When you think of location data, you probably think of proximity ads that suggest a cup of coffee when you’re near a Starbucks, or offer a discount on bowling when you walk by the local bowling alley. While it’s true that location data informs and fuels an ever-growing raft of advertising and marketing initiatives, what’s often overlooked is the broader, strategic business power that location data can provide — beyond advertising.

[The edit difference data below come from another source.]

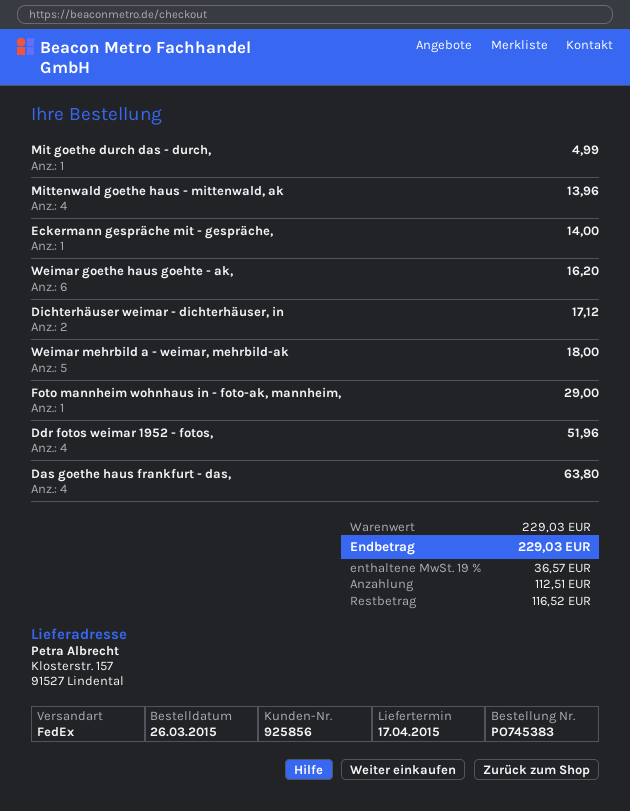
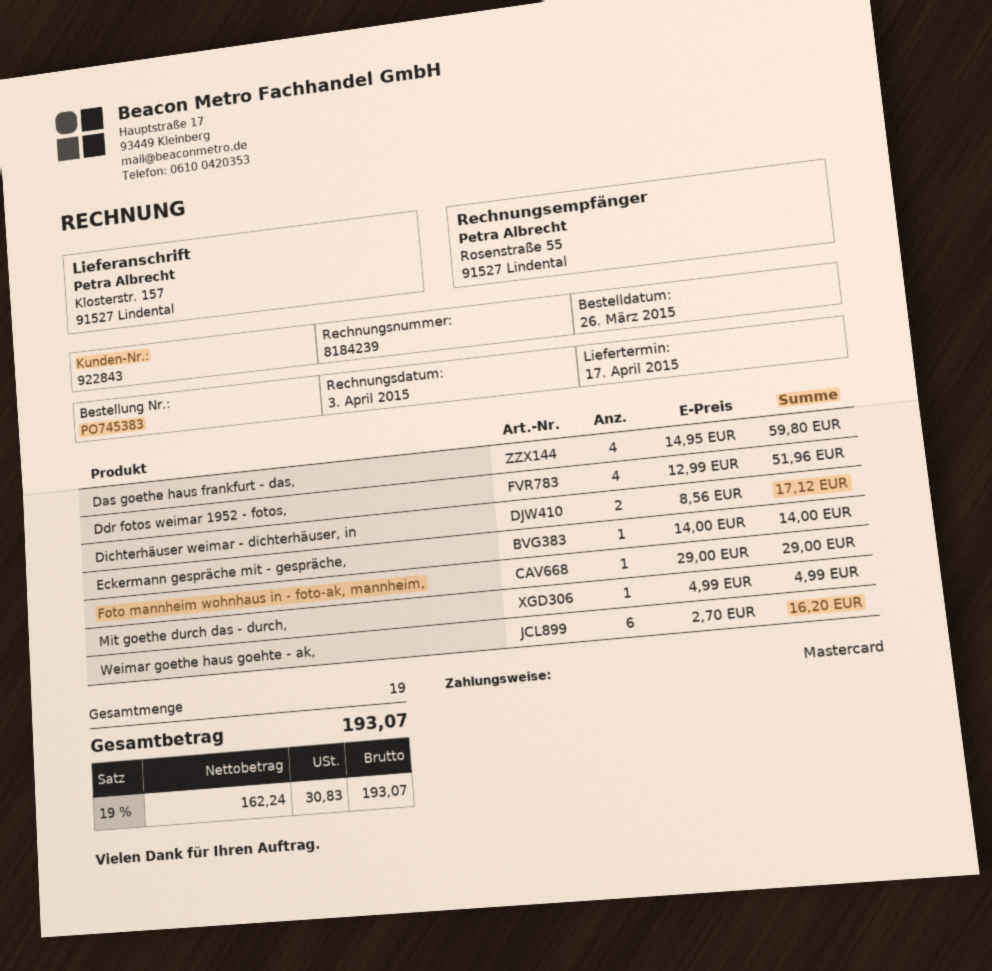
customer number: 925856 -> 922843
Mittenwald goethe haus - mittenwald, ak: 4 for 13.96 -> none
Weimar mehrbild a - weimar, mehrbild-ak: 5 for 18.00 -> none
Das goethe haus frankfurt - das,: 4 for 63.80 -> 4 for 59.80
tax: 19% = 36.57 -> 19% = 30.83
total: 229.03 -> 193.07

Since you probably already rely on many other data sets to inform your strategic business decisions, consider adding location data — the places consumers go and the events they attend — to the mix. Worries about concerns like user privacy and data quality are valid: Know that it’s important to source location-informed insights from opt-in data that is thoroughly cleansed and, most importantly, aggregated and anonymized (the Location Search Association recently published a valuable landscape report analyzing the key providers in the space). Be sure to work with a data provider that adheres to emerging industry best practices, including use of data sourced only from apps with specific user opt-in (like Apple is now mandating), and complies with country-specific regulations, like GDPR.

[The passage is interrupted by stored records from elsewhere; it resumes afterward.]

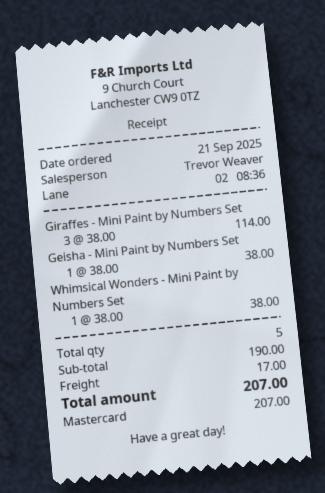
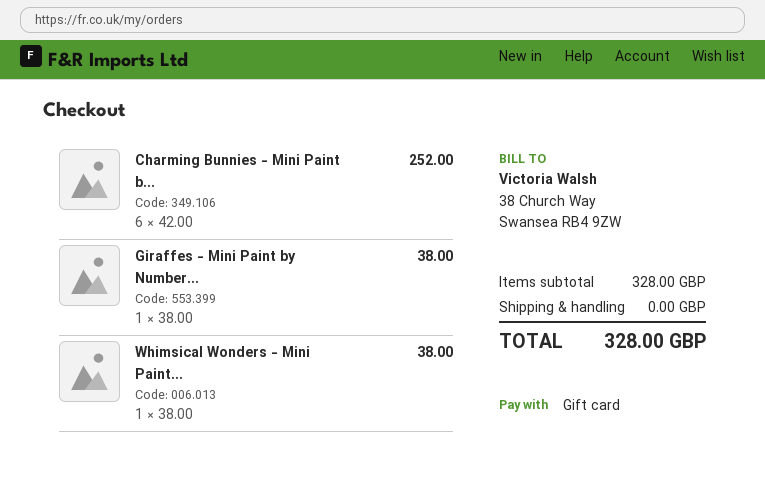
payment method: Mastercard -> gift card
Giraffes - Mini Paint by Numbers Set: 3 x 38.00 = 114.00 -> 1 x 38.00 = 38.00
Geisha - Mini Paint by Numbers Set: 1 x 38.00 = 38.00 -> none
Charming Bunnies - Mini Paint b...: none -> 6 x 42.00 = 252.00
subtotal: 190.00 -> 328.00
shipping: 17.00 -> 0.00
total: 207.00 -> 328.00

The power of location insights stretches from macro to micro: You can tap into actionable intelligence, trends and patterns at 35,000 feet — or get granular, narrowing it down to a distinct geofenced location. Whether you zoom in or out, location data provides the richest source of information about consumers, telling the stories of where they go and what they do there. Armed with these insights, you can better understand the markets in which you operate, the behaviors and motivations of your customers, communities and prospects, foot traffic patterns around neighborhoods, and benchmark against your competition.
Here’s how you can start:
Insights from location data can shed light on blind spots and reveal untapped opportunities that might otherwise go unnoticed. The most successful businesses are those that truly understand their customers, but if your decisions are based solely on purchase history, you could be missing out. Location data can provide a stronger context of your target audience to better activate consumers. Beyond just marketing what you already have, it can also help reveal opportunities for products or services that you’ve not yet developed or marketed. For example, Domino’s recent deliveryservice to outdoor “hotspot” locations is a prime example of using location data to expand your business model.

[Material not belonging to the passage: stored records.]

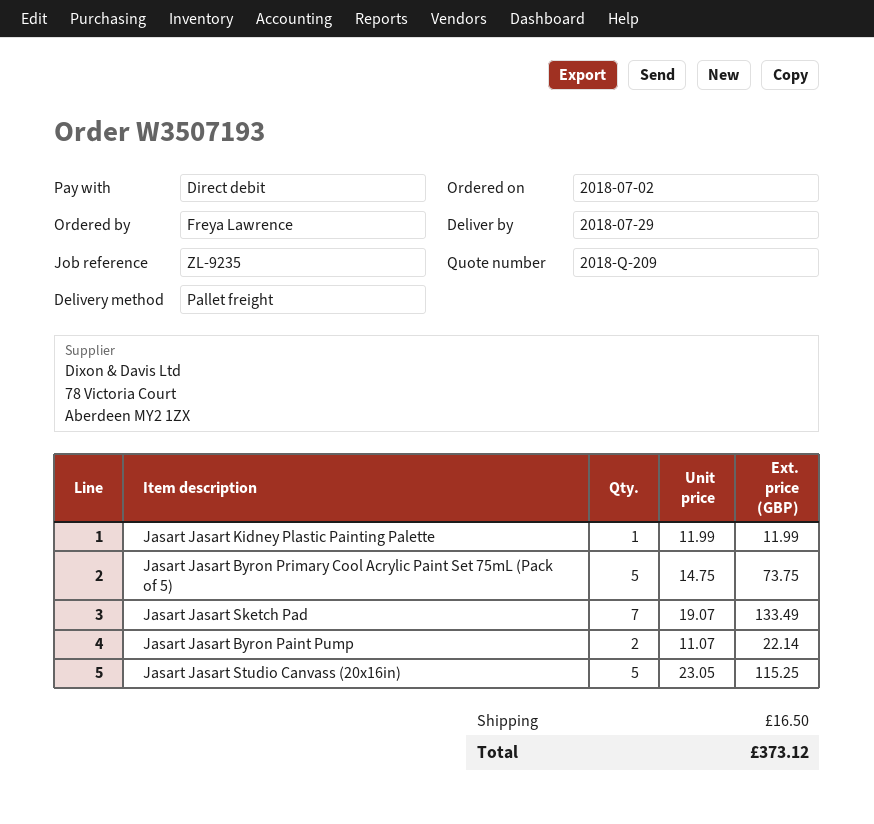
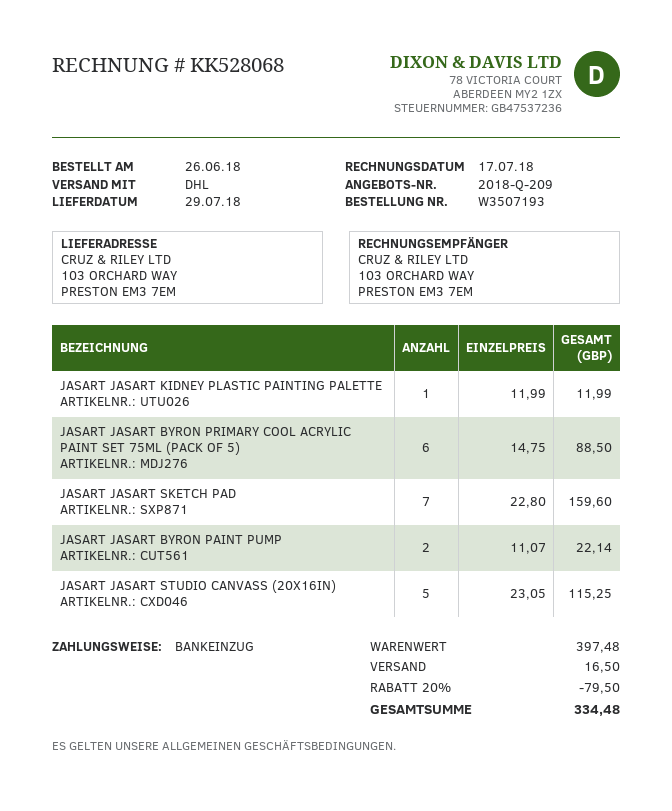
order date: 2018-07-02 -> 2018-06-26
shipping method: pallet freight -> DHL
Jasart Jasart Byron Primary Cool Acrylic Paint Set 75mL (Pack of 5): 5 x 14.75 = 73.75 -> 6 x 14.75 = 88.50
Jasart Jasart Sketch Pad: 7 x 19.07 = 133.49 -> 7 x 22.80 = 159.60
discount: none -> 20% = 79.50
total: 373.12 -> 334.48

Though location data reflects real-world movements, it can still be strategic for online businesses. Uuse it to create lookalike audiences and, from that, learn more about your customers. Online meal kit businesses, for example, might discover that their target customer is also a luxury traveler, opening up avenues for growing business through potential strategic partnerships and loyalty programs. Location data reveals all these important nuances about people, their lifestyles and purchasing habits, so you can not only understand your target audience on a deeper level, but also develop new products, events, messaging and services that will appeal to them.
2. Competitive intelligence
Want to know how frequently your customers (and prospects) shop at or visit your competitors’ businesses? Do they tend to spend time at discount or big-box stores more often than niche, up-market or independent brands? How far do they travel to your competitors’ locations — and where do they go en route? This wealth of insight about where people go in the real world and, in particular, how they interact with your competition, is invaluable intelligence to your business and can help inform decisions about everything from pricing and inventory to in-store promotions and staffing levels.
3. Acquisition and investments
Asset managers are increasingly turning to location data to inform their investments, according to a recent report from Optimas. Given this trend, location data should most definitely be part of your due diligence when evaluating any prospective investment or acquisition. Evaluate the foot traffic patterns in and around the business you’re considering and think about what it might reveal. How does traffic compare to the businesses and amenities nearby? And what can you learn about the people that frequent or live in that neighborhood? Do they commute for large portions of the day? If you’re thinking of opening a fast food franchise, maybe it’d be wise to know first if the folks spending the most time in that area are health nuts or fitness fanatics.
4. Real estate and development
If you’re making decisions about leasing land or office space to develop and build a new business, location data is critical to the decision-making process. Important things to factor in are how far people generally travel to those kinds of locations, neighborhood foot traffic patterns, whether it’s on the cusp of gentrification or if it’s a bedroom community that’s empty during the day. Layer on top of that behavioral insights about your target employees or customers and you’ll see whether the location makes business sense, before you sign any contracts.
Location data can help you understand where you can hone and optimize operations so that your business and events run smoothly and the experience your customers receive is flawless. For example, retailer H&M has taken a similar approach with big data — granular insights to better inform how to stock its shelves regionally and cut down on unsold inventory. But, location data can take this approach a step further. For example, it can reveal when and where there are queues or empty spaces, helping you determine where, when and if you need to add or displace stock, resources, staff or amenities, and also identify opportunities for promotions, signage or even co-marketing partnerships.
With a strategic approach, anonymized location data can help businesses across any industry continue to evolve, enhance services, address challenges, plan for the future and, ultimately, impact your bottom line.